Skullflower Bio
Matthew Bower Neil Campbell Stuart Dennison
Genres
drone
They were one of, if not the first, band playing the kind of freeform, bass-heavy, feedback-driven improv noise-rock favored by the likes of Earth, Sunn O))), Gravitar, Boris, etc.
They were a huge influence on Godflesh, who played dates with them before signing to Earache. Godflesh has also borrowed the occasional title from songs by Ramleh and other Broken Flag cassette artists -- an obscure homage, perhaps? (Note, too, that Skullflower's INFINTYLAND was released on Godflesh guitarist Justin Broadrick's short-lived HeadDirt label.
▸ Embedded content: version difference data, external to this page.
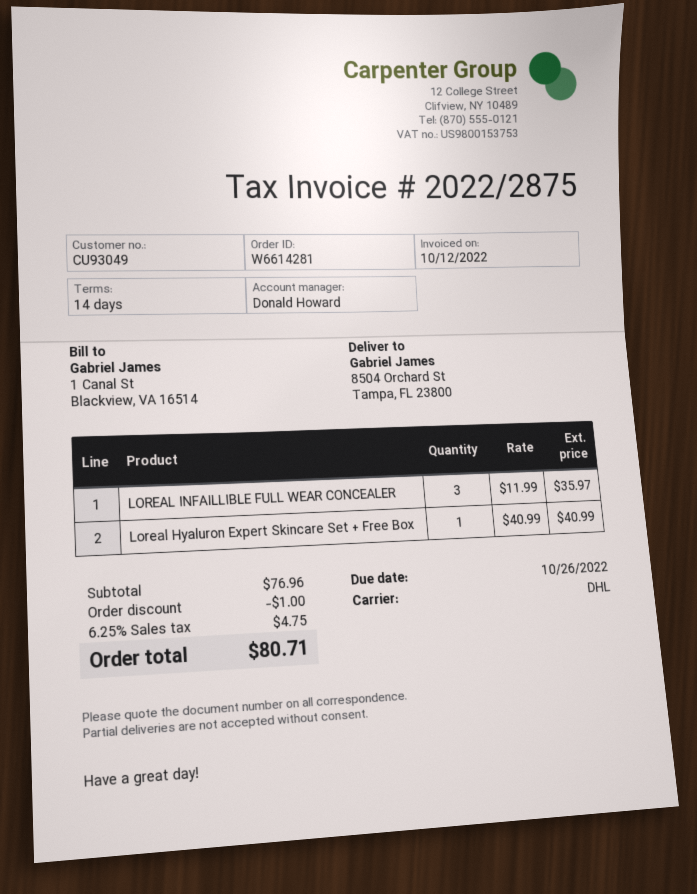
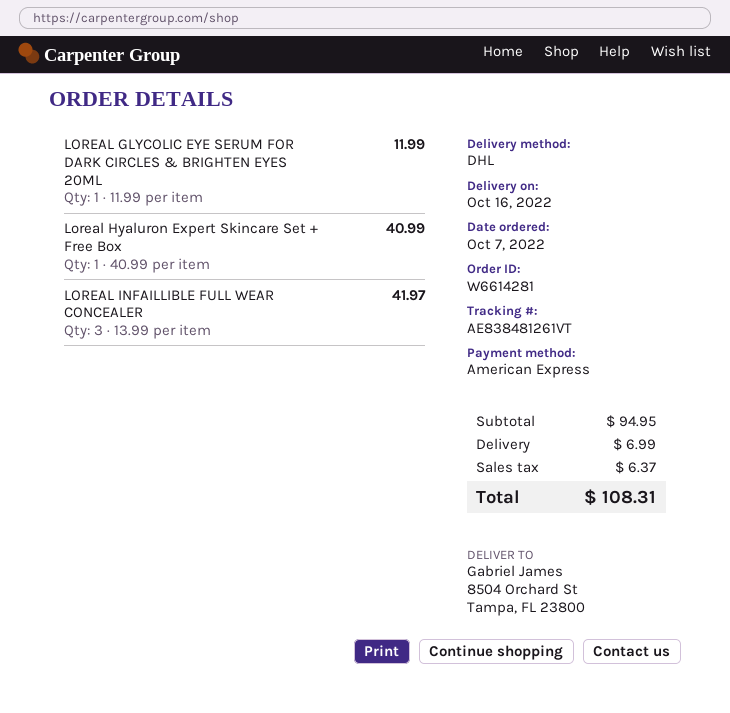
LOREAL INFAILLIBLE FULL WEAR CONCEALER: 3 x 11.99 = 35.97 -> 3 x 13.99 = 41.97
LOREAL GLYCOLIC EYE SERUM FOR DARK CIRCLES & BRIGHTEN EYES 20ML: none -> 1 x 11.99 = 11.99
subtotal: 76.96 -> 94.95
discount: 1.00 -> none
shipping: none -> 6.99
tax: 4.75 -> 6.37
total: 80.71 -> 108.31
Now you know why it's so fucking hard to find, right?)
Their various lineups have included members of Ascension, Terminal Cheesecake, Whitehouse, Total, Ramleh, Breathless, Coil, and other bands of note.
Guitarist Gary Mundy (aka Gary Ramleh), who played in both Ramleh and Skullflower throughout the band's early years (and now plays in Breathless), is notable also for having established the Broken Flag label, which put out important vinyl releases such as the NEUNGAMME compilation, albums by Gioncarlo Toniutti and Toll, and the first two full-length Skullflower releases, the self-titled ep (aka BIRTHDEATH) and FORM DESTROYER. Broken Flag's cassette label (over seventy releases) includes early releases by the likes of Ramleh, Controlled Bleeding, MB, Con-Dom, Gioncarlo Toniutti, Total, and compilation appearances by such artists as the New Blockaders and Le Syndicate.
Philip Best, sometime collaborator live and in the studio with Skullflower in its later years (and co-conspirator in Ramleh during Mundy's jaunt with the band), is not only a floating member of notorious power-electronic godfathers Whitehouse, but also ran a cassette label called Iphar in the early eighties that released early material by significant power-electronic bands like Ramleh, Sutcliffe Jugend, SPK, and Consumer Electronics.
The band and its members have been hefty contributors to the recorded output of the UK in the last couple of decades of the twentieth century. We're talking literally hundreds of releases, ranging from pure noise to freejazz improv (with lots of fuzz and drone and sheer volume in between), a great many of them genuinely brilliant.